There are several reasons for the flood of boutique buildings, including the fact that after the downturn, financing was tight and many developers couldn’t secure large enough loans to fund a big development. “It is also very difficult to find sites large enough to build big projects — they almost don’t exist,” said Miki Naftali, the chairman and chief executive of the Naftali Group, a development company. He added that boutique buildings are a favorite with developers because “they are less risky” — it is easier and faster to sell out a 25-unit building than one with 200 units.

While new condo developments often receive attention because of their high-profile buyers, lofty price tags and brand-name architects, the resale market for trophy mansions has also been surging.

“It is a very, very strong market,” said Paula Del Nunzio, a broker at Brown Harris Stevens who specializes in ultraluxury properties. She recently had a listing for a home in the low-$20 million range, and in the first two days it was listed, she had shown it to 15 potential buyers. Two offered the full asking price, and the eventual winning bidder paid $1 million over asking. “The key is to have something that is unique, and then you can put a very strong price on it,” Ms. Del Nunzio said.

But while sales of new developments and trophy properties are continuing apace, there is one sector that has “hit a wall,” as one broker phrased it. Since April, the market for high-end co-ops and older condominiums priced from $8 million to $15 million has slowed, some brokers said. “The week around Passover and Easter, suddenly things went quiet,” said Kirk Henckels, the director of private brokerage at Stribling & Associates. “The only explanation that I can come up with was that there had been a lot of pent-up energy, and it sated itself.”

Frederick W. Peters, the president of Warburg Realty, has seen a similar pause. “It is critically important to distinguish between the new-development marketplace and every other marketplace, because they are not behaving the same way,” he said.

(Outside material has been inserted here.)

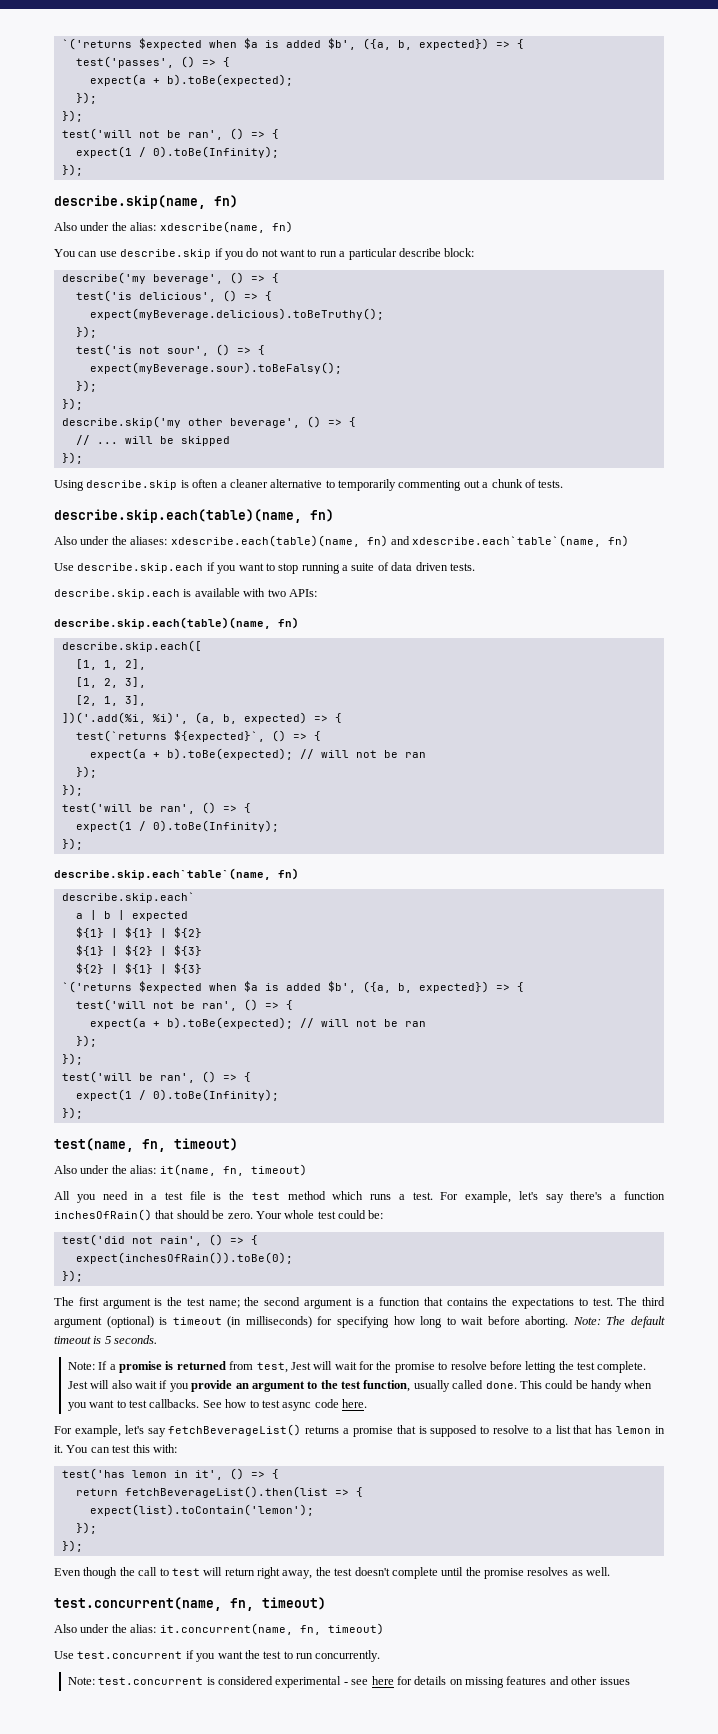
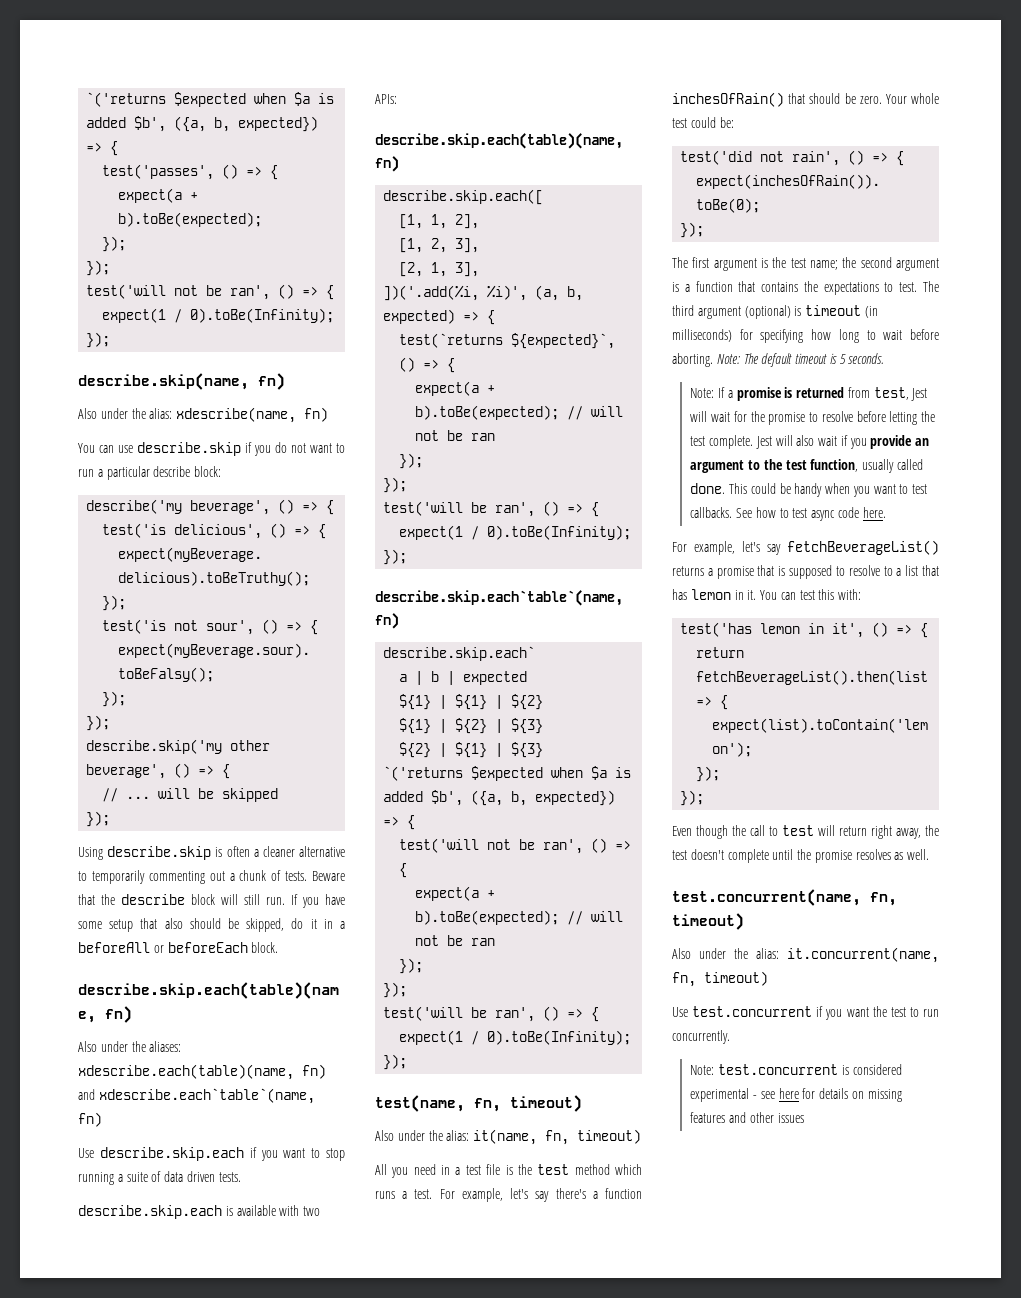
(564, 484) none -> [312,871,345,881] [78,894,345,908] [78,918,345,932] [78,942,279,953] Beware that the describe block will still run. If you have some setup that also should be skipped, do it in a beforeAll or beforeEach block.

Still, so much in the market is anecdotal, with one broker reporting a far different experience from that of her colleagues. Ms. Kleier, for example, recently listed a co-op on Park Avenue in the mid-$9 million range. “I put it on the market for 25 percent more than what the last apartment in the building sold for,” she said. “Ninety-three people came to the open house and we sold it at ask the first day.”

But even developers who are churning out new condominium buildings don’t believe prices will continue to rise at the same frenzied pace. “If you look at the escalation of sales prices in the last year to year and a half, I don’t believe we will see that same escalation over the next one to two years,” said Mr. Naftali, who has a new condominium project at 210 West 77th Street that is expected to come to market later this summer.

“Prices won’t go down, but a year from now they won’t be up another 25 percent,” he said. “When I underwrite a new deal these days, I don’t assume a major escalation in price.”